> WHAT YOU ARE ASKED TO DO
Return, word for word, only the lines of the data below that lie between the line with "Liberation Mono, monospace" and the line with "text: 2025 ->", those two lines included.

> WORKING DATA
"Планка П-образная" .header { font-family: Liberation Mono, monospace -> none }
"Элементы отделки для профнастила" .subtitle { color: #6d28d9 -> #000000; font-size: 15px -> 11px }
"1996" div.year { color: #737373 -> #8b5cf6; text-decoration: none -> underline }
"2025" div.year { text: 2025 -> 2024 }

* * *

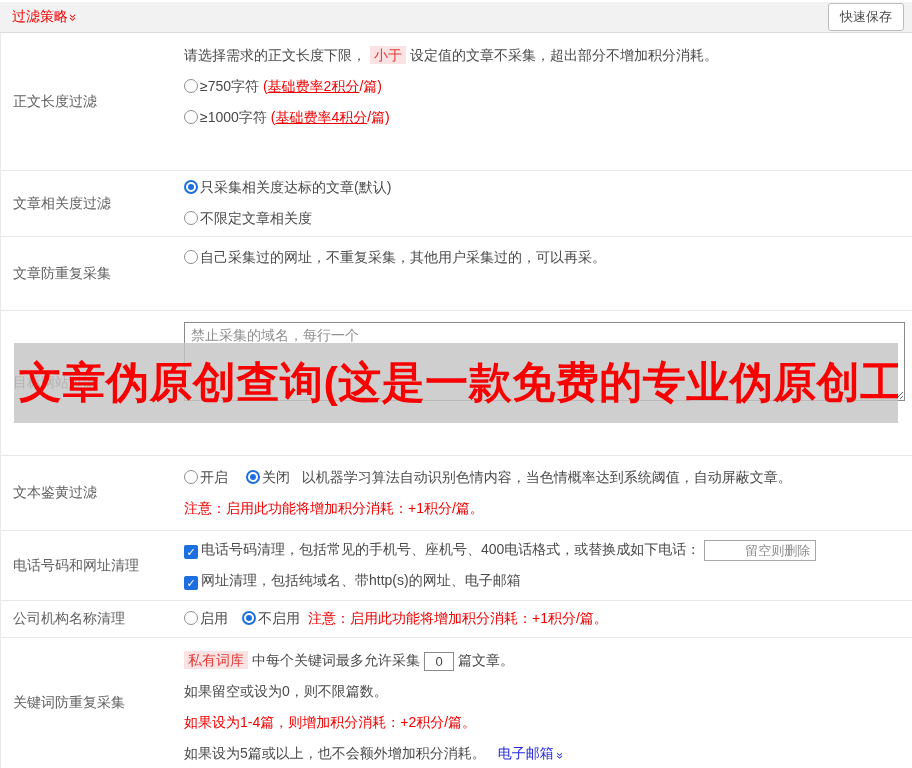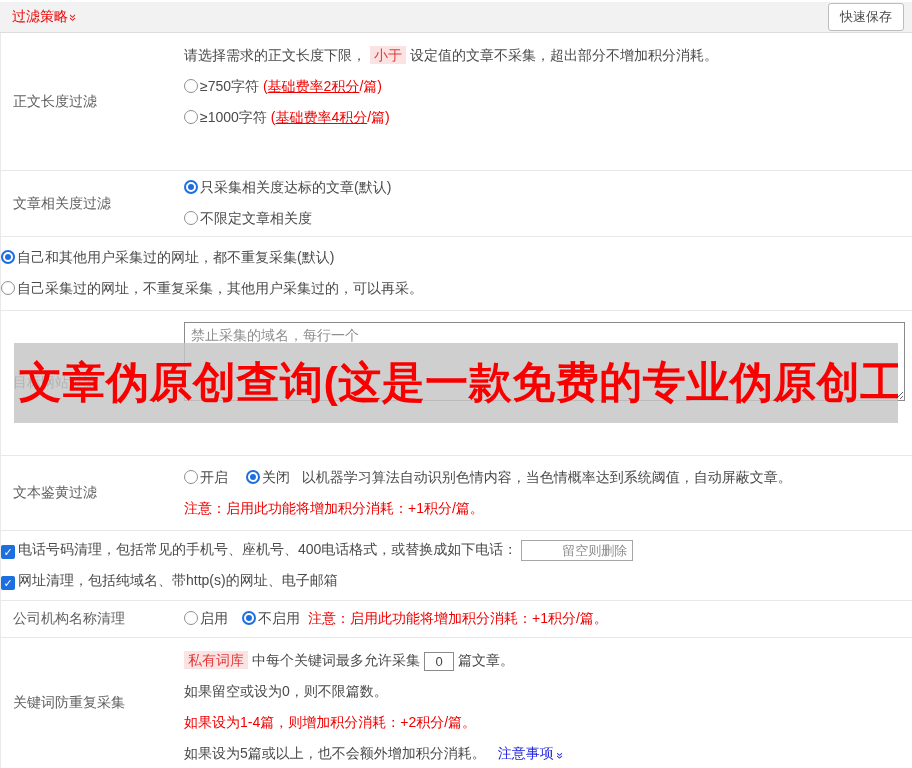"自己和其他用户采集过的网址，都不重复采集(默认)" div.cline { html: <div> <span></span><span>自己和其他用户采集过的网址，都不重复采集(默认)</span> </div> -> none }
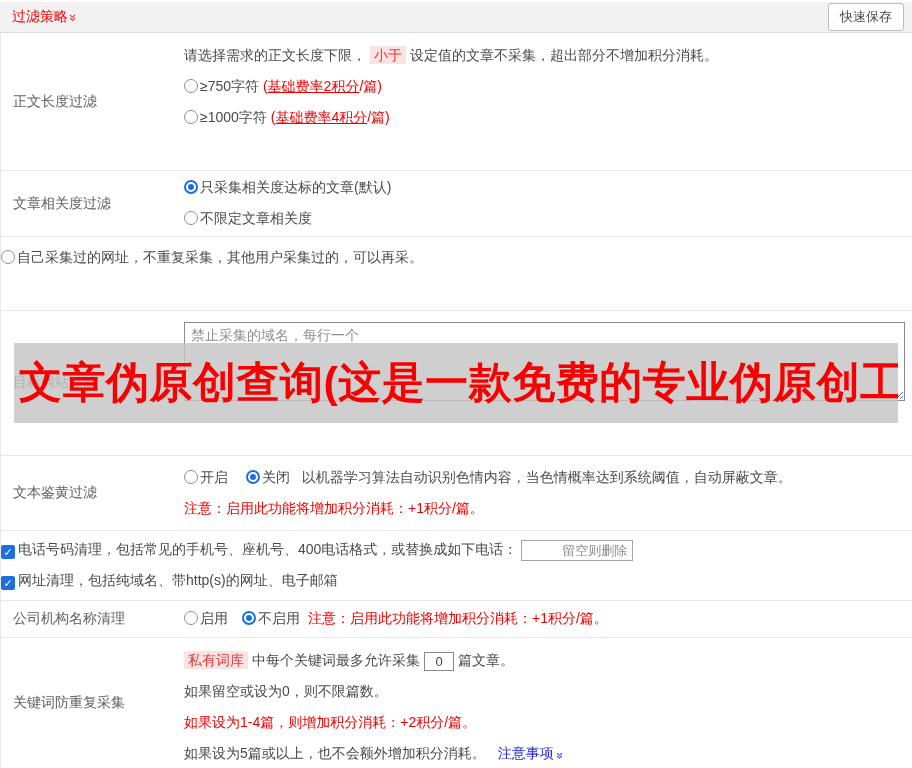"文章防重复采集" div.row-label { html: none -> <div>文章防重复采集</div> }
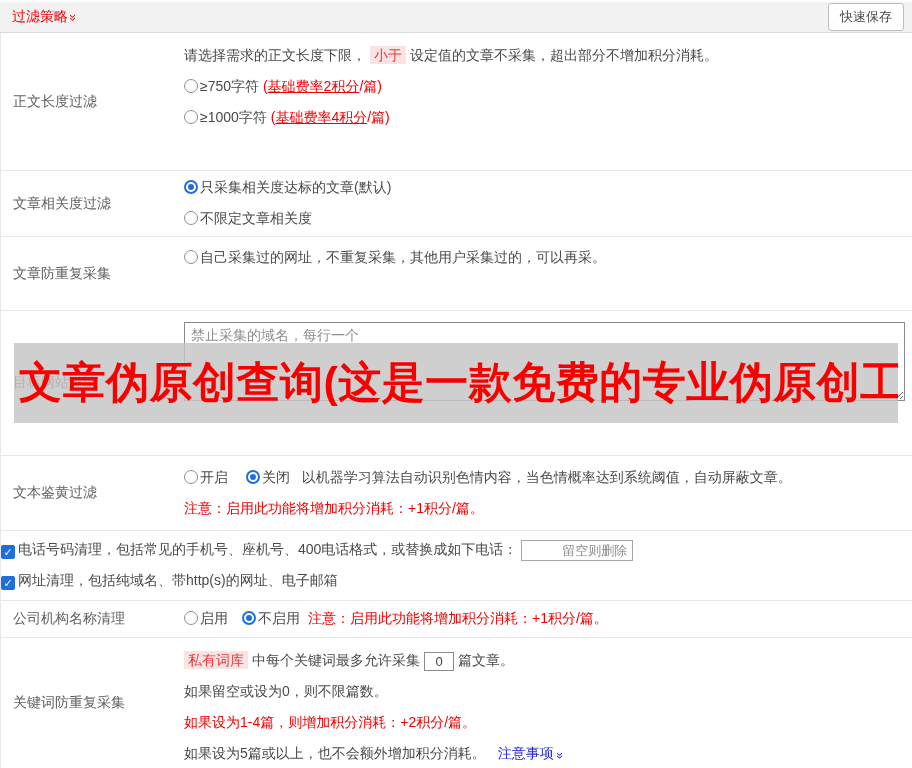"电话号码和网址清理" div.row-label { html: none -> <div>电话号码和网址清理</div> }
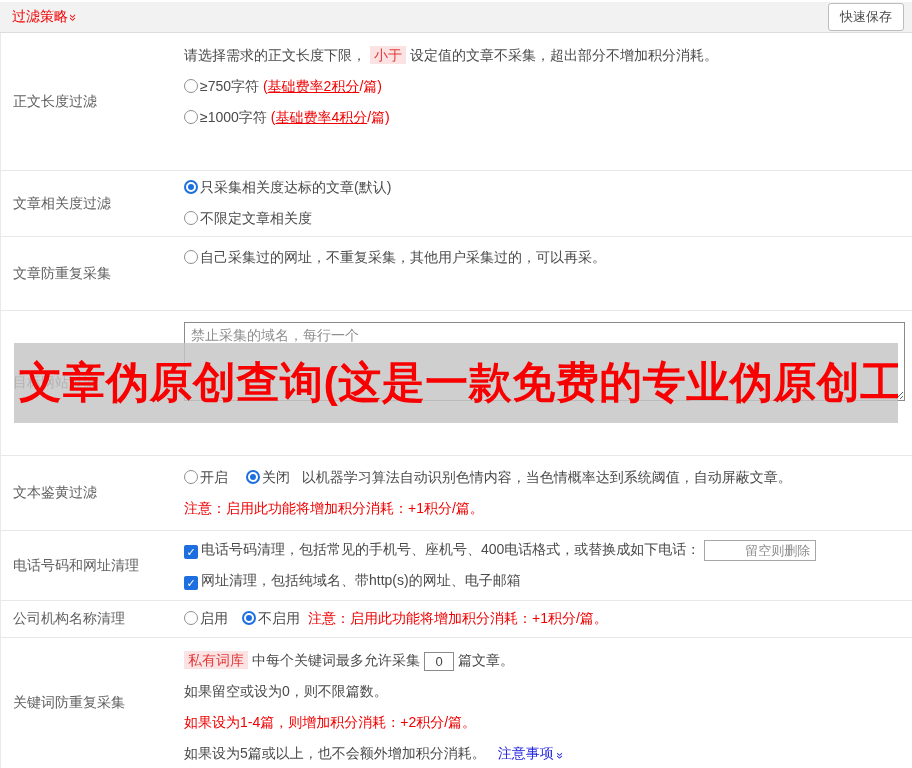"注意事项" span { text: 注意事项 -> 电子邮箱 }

==

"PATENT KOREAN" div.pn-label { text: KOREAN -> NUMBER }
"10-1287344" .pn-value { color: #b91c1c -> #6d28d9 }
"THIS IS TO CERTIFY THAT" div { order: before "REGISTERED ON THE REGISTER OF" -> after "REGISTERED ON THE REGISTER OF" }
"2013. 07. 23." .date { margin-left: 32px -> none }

> RESPONSE TO THIS EXERCISE
"Планка П-образная" .header { font-family: Liberation Mono, monospace -> none }
"Элементы отделки для профнастила" .subtitle { color: #6d28d9 -> #000000; font-size: 15px -> 11px }
"1996" div.year { color: #737373 -> #8b5cf6; text-decoration: none -> underline }
"2025" div.year { text: 2025 -> 2024 }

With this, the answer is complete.